Мы молчим, кажется, целую вечность. Это наши первые слова. Трудно поверить, но вот уже больше часа мы сидим на софе, не отрывая глаз от телевизора, загипнотизированные, как птицы под взглядом змеи. Больше часа мы как зачарованные глядим на цветной экран, на зрелище, каждый раз одинаковое и каждый раз новое. И хотя мы молчим, мы знаем, что могли бы так сидеть часами — ни о чем не говоря, почти ни о чем не думая, не замечая, как идет время. Только волевым усилием мы можем вырваться из плена этой завораживающей монотонности и, освободившись от ее чар, вернуться к действительности.

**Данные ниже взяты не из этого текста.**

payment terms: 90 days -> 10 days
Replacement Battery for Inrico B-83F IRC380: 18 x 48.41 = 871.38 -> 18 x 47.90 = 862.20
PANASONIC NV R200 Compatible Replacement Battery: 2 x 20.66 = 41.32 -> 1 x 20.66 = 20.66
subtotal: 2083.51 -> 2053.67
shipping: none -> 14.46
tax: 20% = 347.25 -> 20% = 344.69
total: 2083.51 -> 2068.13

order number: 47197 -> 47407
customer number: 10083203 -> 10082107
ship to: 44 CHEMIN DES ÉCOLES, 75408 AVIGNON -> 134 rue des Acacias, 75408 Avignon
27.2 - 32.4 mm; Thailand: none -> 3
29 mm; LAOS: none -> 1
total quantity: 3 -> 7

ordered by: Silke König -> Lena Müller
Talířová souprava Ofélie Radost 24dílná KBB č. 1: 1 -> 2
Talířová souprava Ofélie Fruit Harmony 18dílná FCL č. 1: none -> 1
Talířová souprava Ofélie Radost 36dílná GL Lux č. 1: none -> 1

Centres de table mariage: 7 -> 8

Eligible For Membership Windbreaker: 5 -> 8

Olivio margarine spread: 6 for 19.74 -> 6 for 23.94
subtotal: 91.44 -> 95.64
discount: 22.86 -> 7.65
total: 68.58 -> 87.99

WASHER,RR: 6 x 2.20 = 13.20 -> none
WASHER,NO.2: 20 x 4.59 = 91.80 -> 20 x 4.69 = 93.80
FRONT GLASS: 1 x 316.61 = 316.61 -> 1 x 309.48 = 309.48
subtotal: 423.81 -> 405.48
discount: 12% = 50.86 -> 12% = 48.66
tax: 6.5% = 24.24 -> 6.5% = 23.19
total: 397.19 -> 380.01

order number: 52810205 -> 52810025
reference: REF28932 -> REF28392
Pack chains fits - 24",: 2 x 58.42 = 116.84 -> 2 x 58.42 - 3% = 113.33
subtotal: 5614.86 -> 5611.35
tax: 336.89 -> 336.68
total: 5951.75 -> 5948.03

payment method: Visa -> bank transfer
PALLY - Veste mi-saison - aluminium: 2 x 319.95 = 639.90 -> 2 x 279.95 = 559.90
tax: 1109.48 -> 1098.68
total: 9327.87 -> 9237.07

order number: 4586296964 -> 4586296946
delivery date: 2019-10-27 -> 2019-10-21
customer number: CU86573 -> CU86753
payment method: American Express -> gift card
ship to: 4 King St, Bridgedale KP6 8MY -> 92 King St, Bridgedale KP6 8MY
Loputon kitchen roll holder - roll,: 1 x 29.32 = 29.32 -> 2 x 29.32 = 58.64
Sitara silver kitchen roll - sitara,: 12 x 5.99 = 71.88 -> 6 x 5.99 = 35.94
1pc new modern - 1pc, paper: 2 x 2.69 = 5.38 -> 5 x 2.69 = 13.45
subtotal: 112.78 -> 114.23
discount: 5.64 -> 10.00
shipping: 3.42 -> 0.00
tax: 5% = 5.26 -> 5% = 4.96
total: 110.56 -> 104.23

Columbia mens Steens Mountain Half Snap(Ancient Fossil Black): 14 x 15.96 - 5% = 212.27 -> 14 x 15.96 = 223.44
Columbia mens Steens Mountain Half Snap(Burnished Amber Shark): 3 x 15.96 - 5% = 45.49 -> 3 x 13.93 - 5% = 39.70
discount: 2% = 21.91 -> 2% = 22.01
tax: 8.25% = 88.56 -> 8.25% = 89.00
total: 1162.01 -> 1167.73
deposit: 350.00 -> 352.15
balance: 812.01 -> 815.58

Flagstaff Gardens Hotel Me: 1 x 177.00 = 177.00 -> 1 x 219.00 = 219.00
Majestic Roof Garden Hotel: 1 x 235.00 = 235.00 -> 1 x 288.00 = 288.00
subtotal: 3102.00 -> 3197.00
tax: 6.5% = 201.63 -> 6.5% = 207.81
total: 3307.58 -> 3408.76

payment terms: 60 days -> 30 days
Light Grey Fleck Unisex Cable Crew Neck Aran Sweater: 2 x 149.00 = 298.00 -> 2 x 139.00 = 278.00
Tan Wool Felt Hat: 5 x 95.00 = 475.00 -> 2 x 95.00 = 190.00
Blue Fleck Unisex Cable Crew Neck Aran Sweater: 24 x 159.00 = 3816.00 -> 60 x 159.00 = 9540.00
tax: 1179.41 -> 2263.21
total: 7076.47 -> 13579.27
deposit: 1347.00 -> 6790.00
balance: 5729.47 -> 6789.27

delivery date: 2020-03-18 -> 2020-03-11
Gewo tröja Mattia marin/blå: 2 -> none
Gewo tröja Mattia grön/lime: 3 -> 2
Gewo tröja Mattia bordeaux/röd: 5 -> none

Синхронно, почти ритмично поворачиваются камеры, показывая нам его с разных сторон. Он лежит в роскошном гробу, на блестящих боках которого, как в старом благородном вине, пляшут отблески свечей; с лицом, бледным, как снятая с него маска, в парадной форме, украшенной крестами, орденскими лентами и медалями — воплощение стереотипного представления о торжественности. Но этот торжественный образ ничем не напоминает живое человеческое существо, что еще несколько часов назад дышало. Торжественность заслоняет в нашей памяти не только генерала, в сопровождении пышной марокканской гвардии проезжавшего по улицам Испании, но и высохшего, трясущегося старца, который в последние годы даже после многочасовой тщательной подготовки с трудом прочитывал традиционную новогоднюю речь, каждый раз все более короткую и невразумительную. Лежащий в гробу скорее похож на мраморную статую, выполненную искусным скульптором — с каким мастерством живые руки создали эти мертвые черты! — но не вызывает в памяти биографию человека, послужившего моделью для этой статуи. Дрожащий свет огромных свечей, вставленных в массивные серебряные канделябры, подчеркивает его призрачную белизну и фантасмагорическую реальность.